Intraindividual changes of dipeptidyl peptidase-IV in peripheral blood of patients with rheumatoid arthritis are associated with the disease activity

Background: Dipeptidyl peptidase-IV (DPP-IV) is suggested to contribute to the pathogenesis of several autoimmune diseases. The aim of this study was to evaluate the association of DPP-IV presence in blood plasma and mononuclear cells with the disease activity in rheumatoid arthritis (RA). Methods: Patients with active RA (n = 27) were examined at the study enrolment and a follow-up examination was performed after the regression of the joint effusions and at least 6 months after the first investigation. The control group comprised patients with a noninflammatory joint disease, i.e. osteoarthritis (OA; n = 15). The DPP-IV-like enzymatic activity was measured by a kinetic fluorimetric method, the concentration of DPP-IV in the blood plasma was determined using ELISA and the expression of DPP-IV in leukocytes was assayed by flow cytometry. Results: Blood plasma DPP-IV-like enzymatic activity (median +/- SD 220.15 +/- 83.6 pkat/mL in RA vs. 376.9 +/- 144.9 pkat/mL in OA, p < 0.001) and concentrations (median +/- SD 465.1 +/- 215.6 ng/mL in RA vs. 953.3 +/- 368.4 ng/mL in OA, p < 0.001) were lower in patients with active RA compared to OA. In RA patients, the blood plasma DPP-IV-like enzymatic activity negatively correlated with the CRP concentration (r = -0.39, p = 0.044). No significant differences were observed in the DPP-IV-like enzymatic activity and DPP-IV expression in blood mononuclear cells between the RA and OA groups.

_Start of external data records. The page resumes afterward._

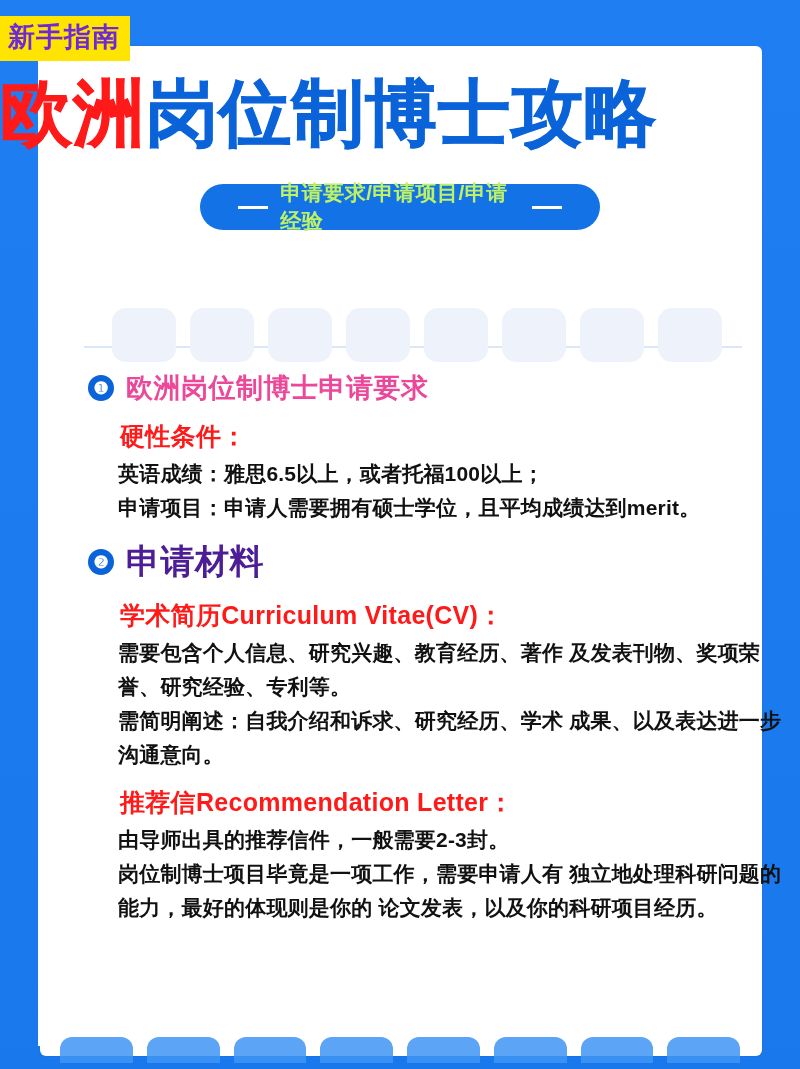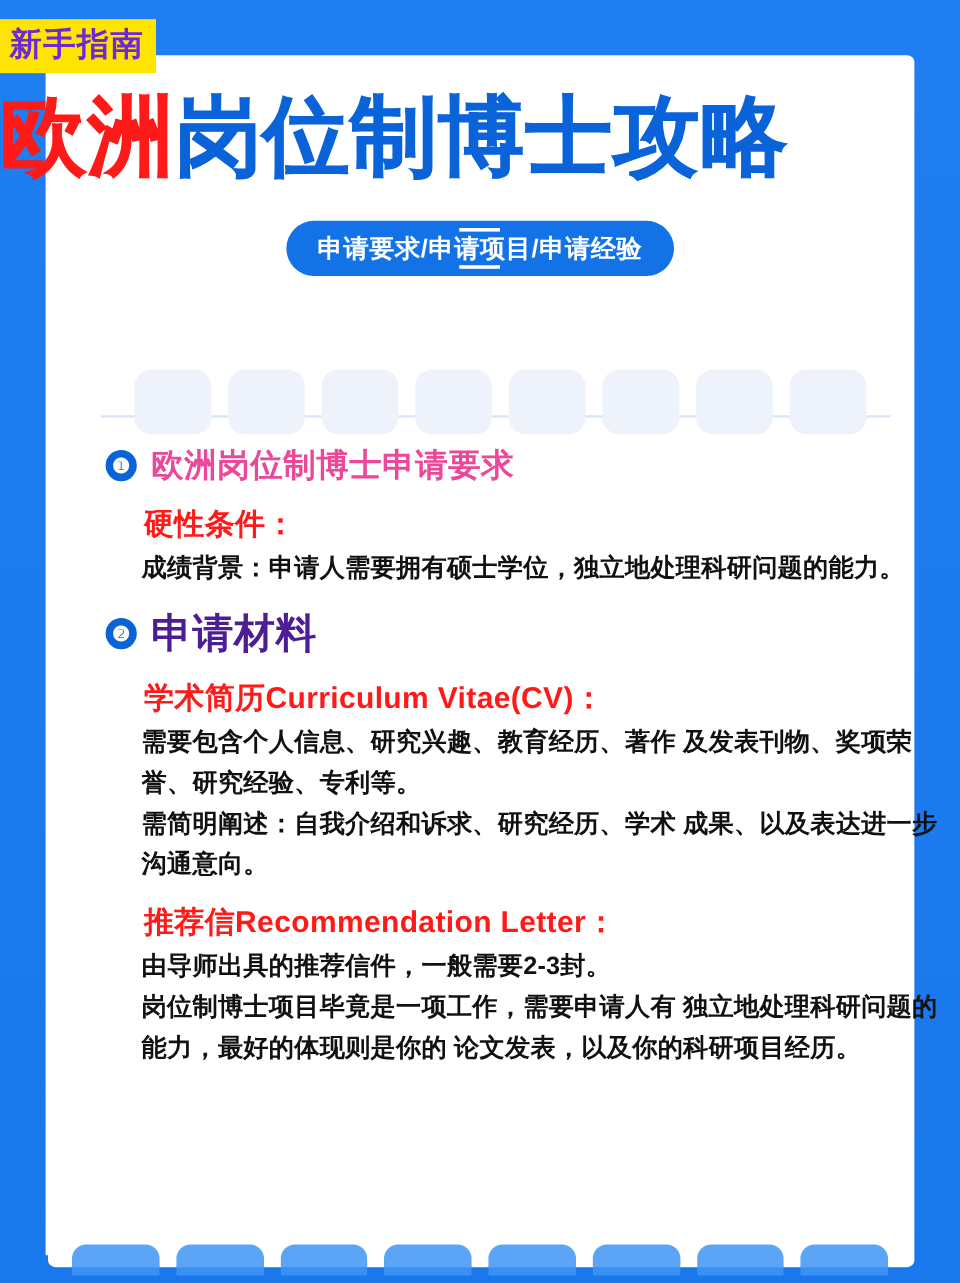--- a/index.html
+++ b/index.html
@@ -95,7 +95,7 @@
     transform: translateX(-50%);
     top: 184px;
     background: #1272e6;
-    color: #ffffff;
+    color: #bef264;
     border-radius: 26px;
     height: 46px;
     display: flex;
@@ -106,7 +106,6 @@
     font-weight: bold;
     letter-spacing: 0.5px;
     z-index: 4;
-    flex-direction: column;
   }
   .pill-dash {
     display: inline-block;

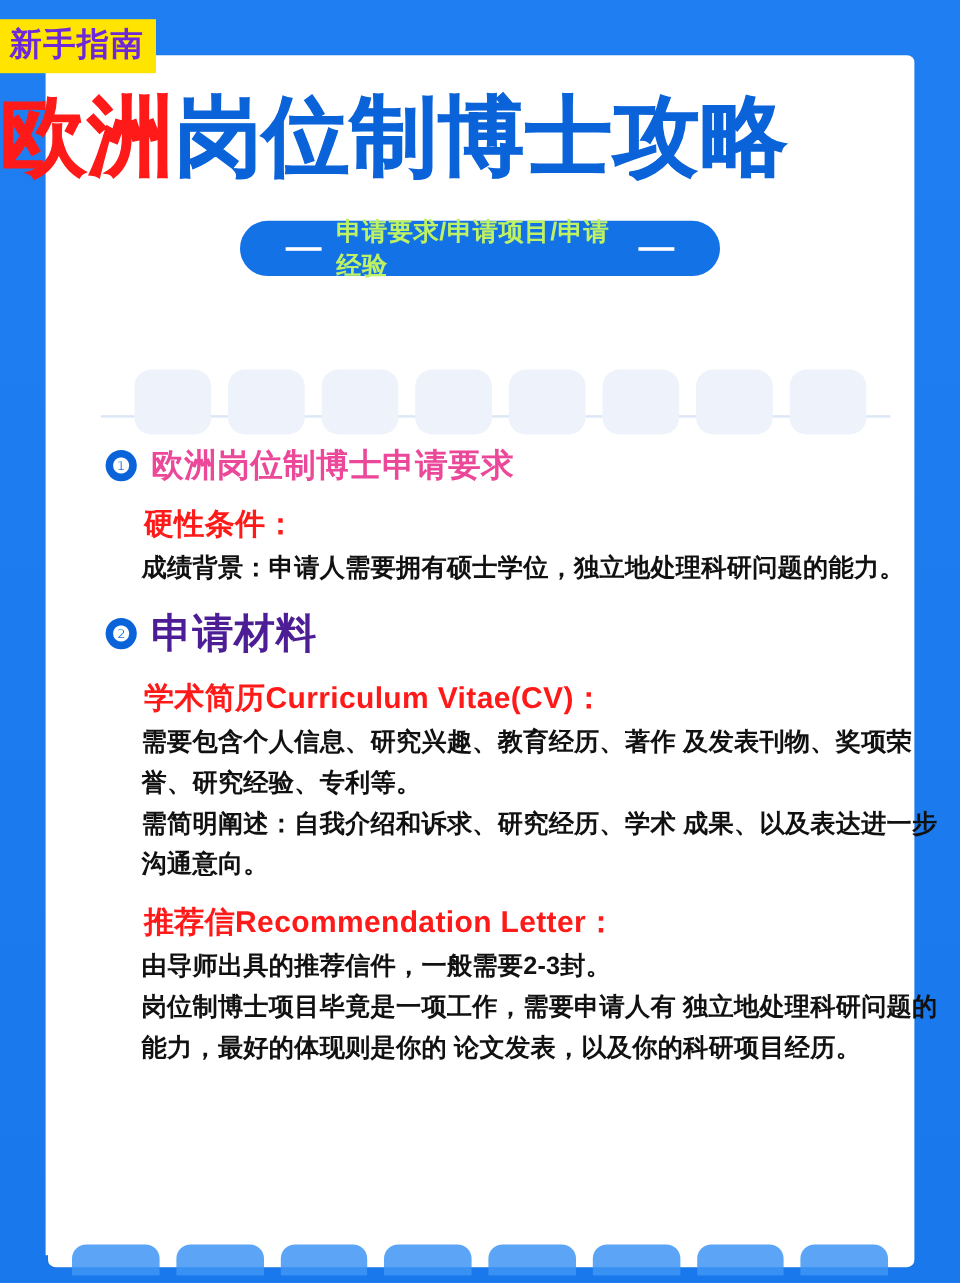--- a/index.html
+++ b/index.html
@@ -248,6 +248,7 @@
       <span class="sec-title-blue">欧洲岗位制博士申请要求</span>
     </div>
     <div class="sub-red">硬性条件：</div>
+    <div class="body-text tight">英语成绩：雅思6.5以上，或者托福100以上；</div>
     <div class="body-text tight">成绩背景：申请人需要拥有硕士学位，独立地处理科研问题的能力。</div>
 
     <div class="gap-s"></div>

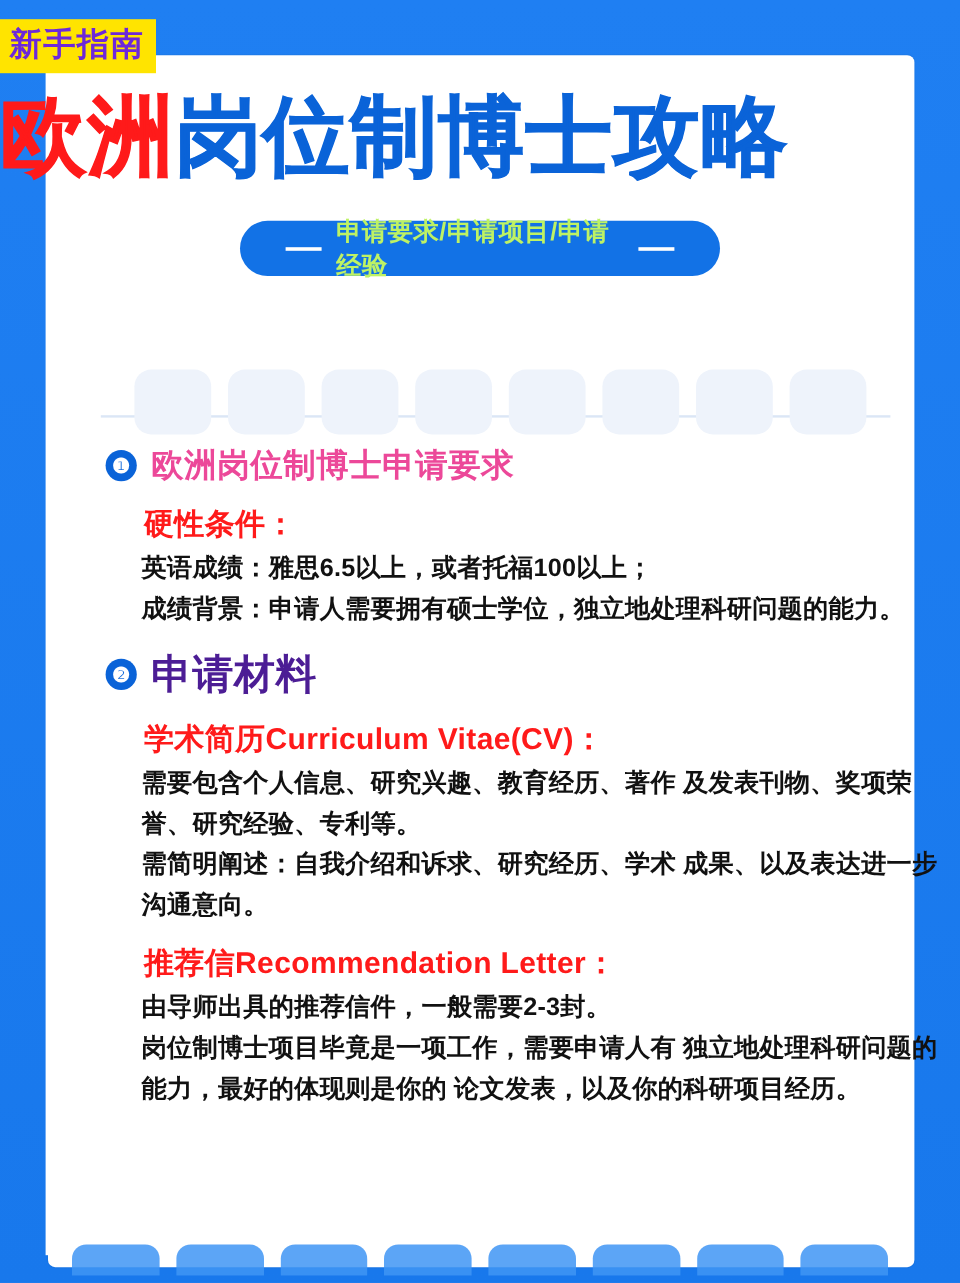--- a/index.html
+++ b/index.html
@@ -249,7 +249,7 @@
     </div>
     <div class="sub-red">硬性条件：</div>
     <div class="body-text tight">英语成绩：雅思6.5以上，或者托福100以上；</div>
-    <div class="body-text tight">成绩背景：申请人需要拥有硕士学位，独立地处理科研问题的能力。</div>
+    <div class="body-text tight">申请项目：申请人需要拥有硕士学位，且平均成绩达到merit。</div>
 
     <div class="gap-s"></div>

At follow-up, 18 RA patients had a less active disease as demonstrated by an improved DAS28 score. In this group, comparison of the entry and the follow-up values in individual patients revealed an increase of the blood plasma DPP-IV-like enzymatic activity (median +/- SD 141 +/- 46 % of the patient's entry values, p = 0.011) and DPP-IV concentration (median +/- SD 168 +/- 25 %, of the patient's entry values, p = 0.033). In contrast to the blood plasma, the DPP-IV expression in blood mononuclear cells was reduced in these patients as evidenced by a decrease in the cell surface DPP-IV-like enzymatic activity as well as the median fluorescence intensity of DPP-IV staining in lymphocytes (median +/- SD 66 +/- 56 %, p = 0.018 and 63 +/- 31 % of the patient's entry values, p = 0.005, respectively). Conclusions: The association between RA activity and the changes in blood plasma and blood mononuclear cell DPP-IV in individual patients supports the possible relationship of DPP-IV to RA pathophysiology.